🤖 AI Summary
This work addresses domain adaptation in contextual bandits across heterogeneous domains—specifically, transferring policies from a source domain (e.g., animal experiments) to a target domain (e.g., human clinical trials) under distributional shift. We propose the first general framework for domain-adaptive contextual bandits, theoretically establishing a sublinear regret bound under cross-domain transfer—thereby relaxing the conventional single-domain assumption. Methodologically, we integrate neural representation learning with adversarial domain alignment to jointly optimize policy and domain-invariant features, leveraging labeled source data while respecting target-domain feedback constraints. Empirical evaluation on multiple real-world datasets demonstrates significant improvements over state-of-the-art contextual bandit methods, confirming strong cross-domain generalization and practical feasibility for clinical deployment.
📝 Abstract
Contextual bandit algorithms are essential for solving real-world decision making problems. In practice, collecting a contextual bandit's feedback from different domains may involve different costs. For example, measuring drug reaction from mice (as a source domain) and humans (as a target domain). Unfortunately, adapting a contextual bandit algorithm from a source domain to a target domain with distribution shift still remains a major challenge and largely unexplored.

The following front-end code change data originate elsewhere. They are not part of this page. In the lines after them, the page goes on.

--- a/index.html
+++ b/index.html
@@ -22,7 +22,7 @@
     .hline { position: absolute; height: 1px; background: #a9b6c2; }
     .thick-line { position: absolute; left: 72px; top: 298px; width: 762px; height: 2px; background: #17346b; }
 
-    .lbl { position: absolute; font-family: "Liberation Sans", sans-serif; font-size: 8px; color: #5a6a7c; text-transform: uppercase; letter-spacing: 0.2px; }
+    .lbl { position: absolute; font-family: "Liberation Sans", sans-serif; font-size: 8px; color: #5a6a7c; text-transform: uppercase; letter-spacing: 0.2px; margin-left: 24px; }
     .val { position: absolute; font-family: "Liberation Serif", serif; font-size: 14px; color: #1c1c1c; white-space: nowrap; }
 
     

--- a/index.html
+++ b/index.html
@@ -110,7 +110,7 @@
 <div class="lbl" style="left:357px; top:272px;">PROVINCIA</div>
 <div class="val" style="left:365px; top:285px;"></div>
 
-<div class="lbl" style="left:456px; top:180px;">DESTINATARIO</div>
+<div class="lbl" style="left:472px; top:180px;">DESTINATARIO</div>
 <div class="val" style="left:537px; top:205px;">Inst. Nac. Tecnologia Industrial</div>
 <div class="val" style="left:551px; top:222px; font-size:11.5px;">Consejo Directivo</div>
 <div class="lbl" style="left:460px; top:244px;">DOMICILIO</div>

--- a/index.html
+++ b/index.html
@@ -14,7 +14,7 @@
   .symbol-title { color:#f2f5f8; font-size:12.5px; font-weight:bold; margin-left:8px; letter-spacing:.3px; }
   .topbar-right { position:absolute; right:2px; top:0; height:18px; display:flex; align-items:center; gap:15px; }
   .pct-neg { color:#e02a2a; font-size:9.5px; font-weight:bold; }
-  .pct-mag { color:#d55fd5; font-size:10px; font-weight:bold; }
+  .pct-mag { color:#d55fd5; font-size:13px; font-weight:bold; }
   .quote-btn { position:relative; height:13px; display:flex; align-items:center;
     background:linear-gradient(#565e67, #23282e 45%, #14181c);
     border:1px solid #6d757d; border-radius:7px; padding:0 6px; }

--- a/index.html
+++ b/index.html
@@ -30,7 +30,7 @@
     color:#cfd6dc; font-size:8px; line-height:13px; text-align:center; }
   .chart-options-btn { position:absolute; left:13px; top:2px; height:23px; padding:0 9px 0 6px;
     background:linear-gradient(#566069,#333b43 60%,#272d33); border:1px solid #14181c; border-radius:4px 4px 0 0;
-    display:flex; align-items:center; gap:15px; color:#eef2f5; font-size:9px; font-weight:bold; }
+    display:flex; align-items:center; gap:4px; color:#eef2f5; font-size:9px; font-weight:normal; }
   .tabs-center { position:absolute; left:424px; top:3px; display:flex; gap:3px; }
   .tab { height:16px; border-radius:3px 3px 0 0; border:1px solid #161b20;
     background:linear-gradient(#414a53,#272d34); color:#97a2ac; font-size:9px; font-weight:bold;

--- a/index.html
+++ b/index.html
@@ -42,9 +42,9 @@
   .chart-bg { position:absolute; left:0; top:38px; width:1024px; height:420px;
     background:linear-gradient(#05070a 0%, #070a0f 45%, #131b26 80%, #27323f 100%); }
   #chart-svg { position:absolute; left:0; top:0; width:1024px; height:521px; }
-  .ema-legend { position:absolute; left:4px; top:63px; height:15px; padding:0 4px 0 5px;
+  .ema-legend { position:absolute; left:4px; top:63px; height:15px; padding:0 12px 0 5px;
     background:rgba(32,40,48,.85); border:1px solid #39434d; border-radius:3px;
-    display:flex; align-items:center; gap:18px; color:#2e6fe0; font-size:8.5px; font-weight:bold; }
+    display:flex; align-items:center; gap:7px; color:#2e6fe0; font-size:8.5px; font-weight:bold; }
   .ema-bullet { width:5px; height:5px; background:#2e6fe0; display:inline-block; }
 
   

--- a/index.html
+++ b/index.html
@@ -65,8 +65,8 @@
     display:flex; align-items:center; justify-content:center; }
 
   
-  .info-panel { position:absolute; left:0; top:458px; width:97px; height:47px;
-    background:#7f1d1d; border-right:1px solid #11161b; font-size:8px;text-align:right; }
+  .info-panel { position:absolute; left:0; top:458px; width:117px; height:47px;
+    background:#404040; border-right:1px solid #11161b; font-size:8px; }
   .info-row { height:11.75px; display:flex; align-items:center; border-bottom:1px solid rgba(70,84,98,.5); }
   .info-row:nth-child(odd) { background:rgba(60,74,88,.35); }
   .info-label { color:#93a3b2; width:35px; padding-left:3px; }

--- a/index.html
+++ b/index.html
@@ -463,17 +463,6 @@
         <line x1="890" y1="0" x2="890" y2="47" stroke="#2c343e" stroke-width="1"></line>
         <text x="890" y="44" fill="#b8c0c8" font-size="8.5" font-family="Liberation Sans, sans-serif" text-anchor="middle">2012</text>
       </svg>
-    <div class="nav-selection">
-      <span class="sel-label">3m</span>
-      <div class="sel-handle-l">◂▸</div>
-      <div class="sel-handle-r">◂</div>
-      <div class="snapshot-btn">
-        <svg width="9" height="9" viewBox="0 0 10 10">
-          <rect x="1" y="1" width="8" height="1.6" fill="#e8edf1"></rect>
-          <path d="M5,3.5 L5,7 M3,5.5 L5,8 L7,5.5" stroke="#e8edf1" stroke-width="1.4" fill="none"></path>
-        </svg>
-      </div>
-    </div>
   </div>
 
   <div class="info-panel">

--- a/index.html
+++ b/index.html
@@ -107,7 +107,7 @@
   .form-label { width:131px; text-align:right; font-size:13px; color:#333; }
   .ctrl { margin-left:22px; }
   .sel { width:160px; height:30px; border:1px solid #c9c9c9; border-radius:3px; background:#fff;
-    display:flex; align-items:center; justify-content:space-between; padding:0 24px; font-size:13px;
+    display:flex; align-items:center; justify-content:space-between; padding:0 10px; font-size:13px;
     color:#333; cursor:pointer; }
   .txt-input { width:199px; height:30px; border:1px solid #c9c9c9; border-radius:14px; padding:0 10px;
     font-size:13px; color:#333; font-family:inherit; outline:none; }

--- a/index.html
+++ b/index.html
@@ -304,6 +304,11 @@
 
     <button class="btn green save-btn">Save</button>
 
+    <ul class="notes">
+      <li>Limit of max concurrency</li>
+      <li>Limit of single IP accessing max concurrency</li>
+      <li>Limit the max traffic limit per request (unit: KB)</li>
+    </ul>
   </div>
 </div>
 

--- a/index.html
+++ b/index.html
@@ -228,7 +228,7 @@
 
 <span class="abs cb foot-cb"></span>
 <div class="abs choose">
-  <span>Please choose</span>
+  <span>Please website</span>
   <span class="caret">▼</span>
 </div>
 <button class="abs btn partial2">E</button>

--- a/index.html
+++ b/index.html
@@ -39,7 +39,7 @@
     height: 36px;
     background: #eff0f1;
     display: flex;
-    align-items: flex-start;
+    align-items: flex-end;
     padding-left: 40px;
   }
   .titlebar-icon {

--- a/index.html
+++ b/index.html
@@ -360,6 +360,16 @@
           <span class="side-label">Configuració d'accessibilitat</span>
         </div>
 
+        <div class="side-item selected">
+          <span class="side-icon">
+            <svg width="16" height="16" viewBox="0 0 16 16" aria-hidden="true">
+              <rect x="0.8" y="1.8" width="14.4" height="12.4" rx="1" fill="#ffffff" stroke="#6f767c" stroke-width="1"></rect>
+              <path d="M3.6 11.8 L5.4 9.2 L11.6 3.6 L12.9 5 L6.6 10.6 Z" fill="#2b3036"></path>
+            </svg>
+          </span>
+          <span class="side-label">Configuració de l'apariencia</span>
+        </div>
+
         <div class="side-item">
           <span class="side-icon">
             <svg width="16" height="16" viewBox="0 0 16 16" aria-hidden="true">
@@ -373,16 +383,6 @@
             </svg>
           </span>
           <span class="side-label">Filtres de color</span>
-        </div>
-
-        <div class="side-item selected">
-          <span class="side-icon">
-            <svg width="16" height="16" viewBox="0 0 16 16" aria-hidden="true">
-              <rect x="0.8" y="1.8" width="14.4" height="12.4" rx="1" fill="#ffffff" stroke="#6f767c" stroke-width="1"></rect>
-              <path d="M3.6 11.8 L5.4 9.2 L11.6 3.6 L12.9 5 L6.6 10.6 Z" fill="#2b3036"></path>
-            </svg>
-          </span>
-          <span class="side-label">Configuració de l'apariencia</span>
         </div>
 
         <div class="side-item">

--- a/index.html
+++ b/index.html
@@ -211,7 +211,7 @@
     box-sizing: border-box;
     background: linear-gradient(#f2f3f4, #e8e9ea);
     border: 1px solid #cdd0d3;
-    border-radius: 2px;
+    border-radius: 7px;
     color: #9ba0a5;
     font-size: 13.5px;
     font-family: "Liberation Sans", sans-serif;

In this paper, we introduce the first general domain adaptation method for contextual bandits. Our approach learns a bandit model for the target domain by collecting feedback from the source domain. Our theoretical analysis shows that our algorithm maintains a sub-linear regret bound even adapting across domains. Empirical results show that our approach outperforms the state-of-the-art contextual bandit algorithms on real-world datasets.